Clinical History of Patients with Hypertrophic Cardiomyopathy—How to Improve the Initiation Process of the Diagnosis?

Abstract

Background: Regardless of genetic origin and recommended screening methods, hypertrophic cardiomyopathy (HCM) is commonly diagnosed late in the advanced stages of the disease. The aim of this study was to analyse the case history of patients with HCM in order to obtain an initiation of the diagnostic process. Methods: This study was a retrospective, tertiary, single-centre cohort analysis of 85 consecutive pts with HCM (mean age at the time of HCM diagnosis: 51 ± 15 years; F/M: 42/43) who were hospitalized during the period from 1 January 2013 to 31 December 2022. Type of referral to the hospital, the reason for hospitalization as well as accompanying symptoms, comorbidities, and family history were analysed to obtain an initiation of the diagnostic process. The analysis was limited to hospitalizations in which the diagnosis of HCM was stated for the first time. Results: An analysis of the type of referral to the hospital revealed the following data: 18% of patients were admitted as urgent hospitalizations (UHs) and 82% as elective hospitalizations (EHs).
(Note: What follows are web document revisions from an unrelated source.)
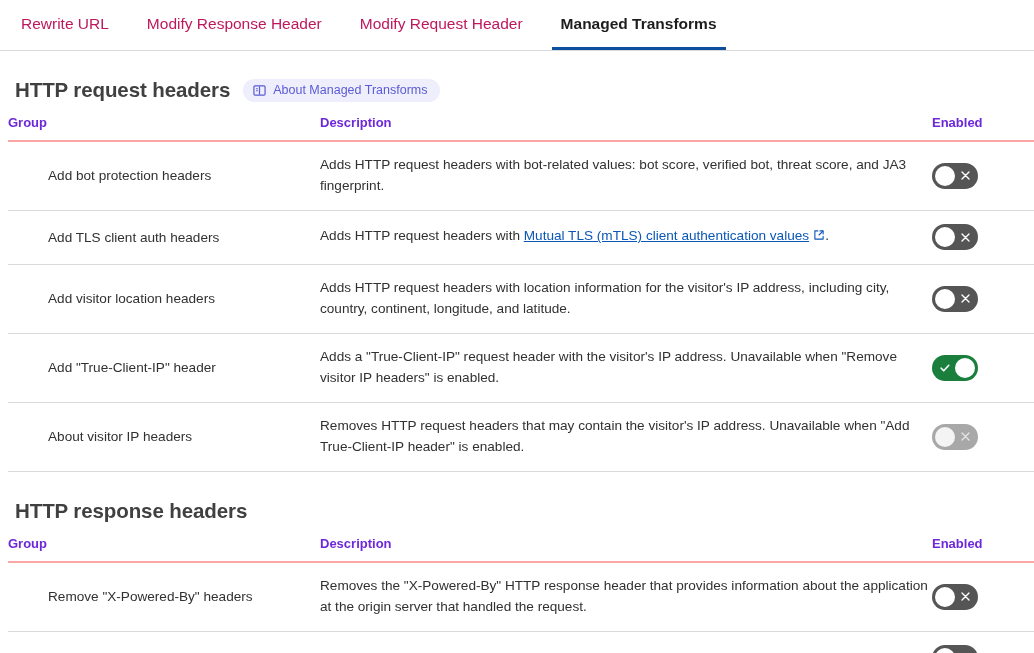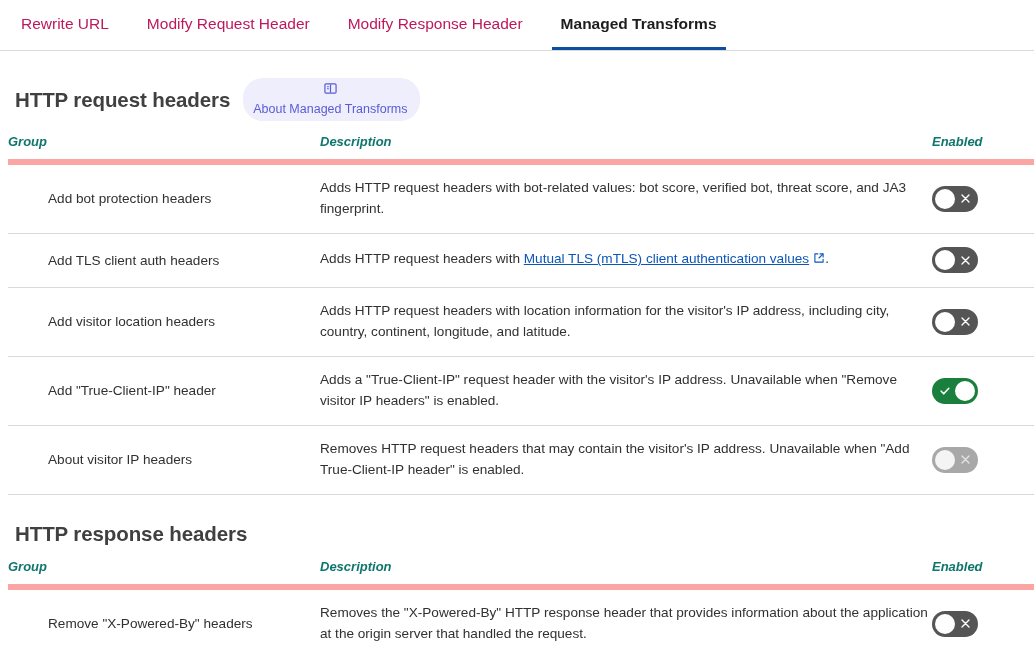"Modify Request Header" div.tab { order: before "Modify Response Header" -> after "Modify Response Header" }
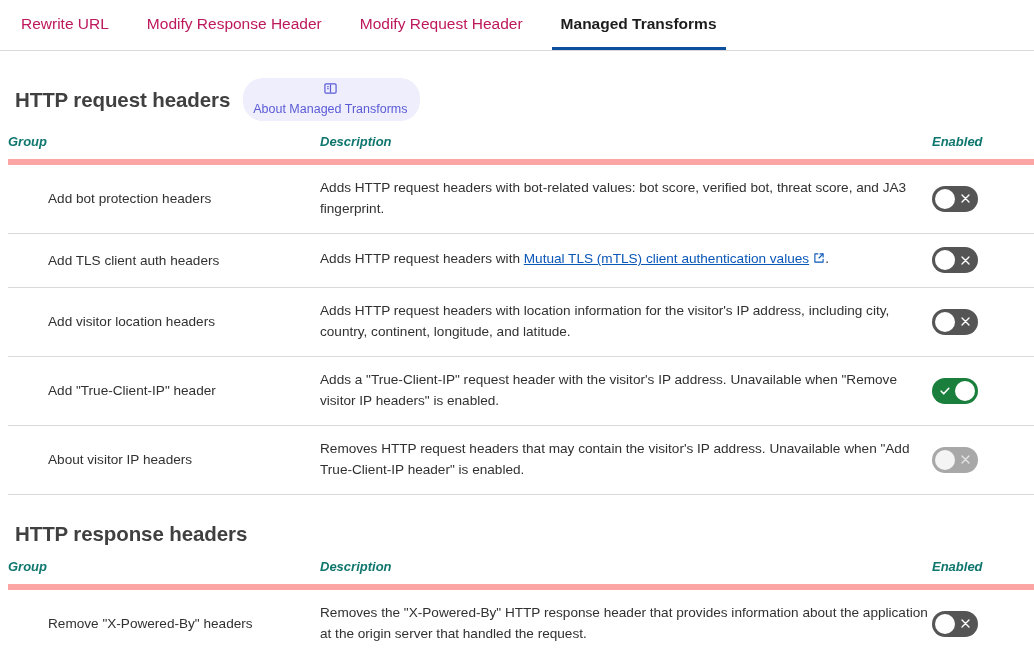"About Managed Transforms" .about-badge { flex-direction: column -> none }
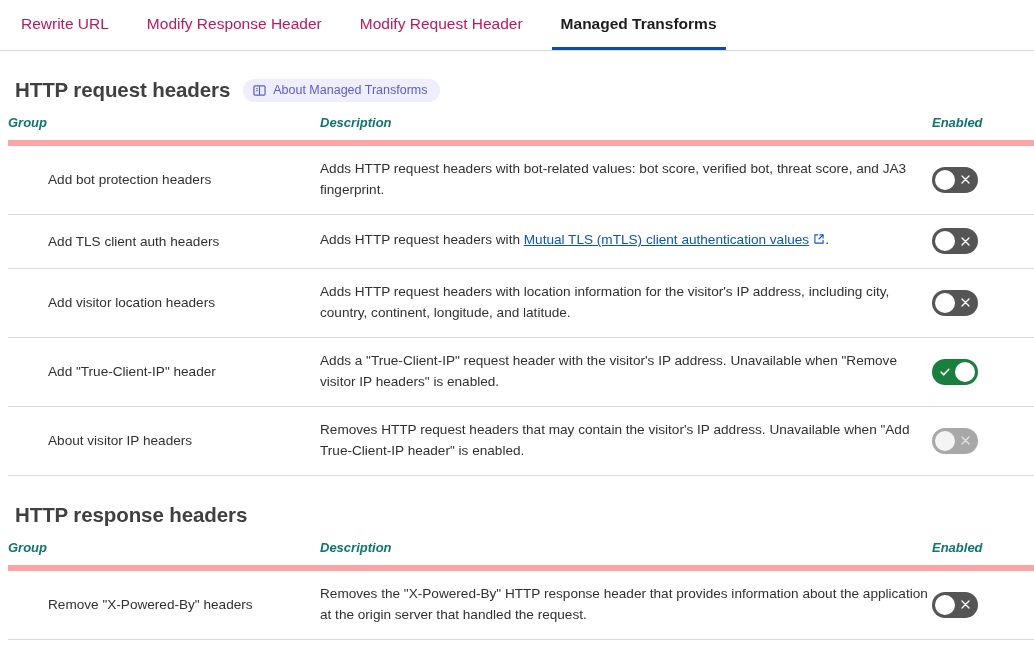"Group" table.mt th { border-bottom: 6px solid #fca5a5 -> 2px solid #fca5a5; color: #0f766e -> #6d28d9; font-style: italic -> none }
Among the UHs, the majority of patients were transferred from another hospital (13%), and among the EHs, 65% of patients were referred from a specialised outpatient medical care (SMC) facility. The majority of patients in both the UH and EH groups were symptomatic: 84% in the EH group (the most common symptom was exertional dyspnea in 56% of pts) and 93% in the UH group (the most common symptom was syncope in 60% of pts). Among the analysed population, the most frequent comorbidities were systemic hypertension (51%), lipid metabolism disorders (38%) and obesity (23%). Conclusions: A diagnosis of HCM is often made at an advanced age in symptomatic patients, mainly during an EH. Nearly one-fifth of the Polish HCM population is diagnosed during a UH after a sudden event, which suggests the need for improvements in medical care in Poland.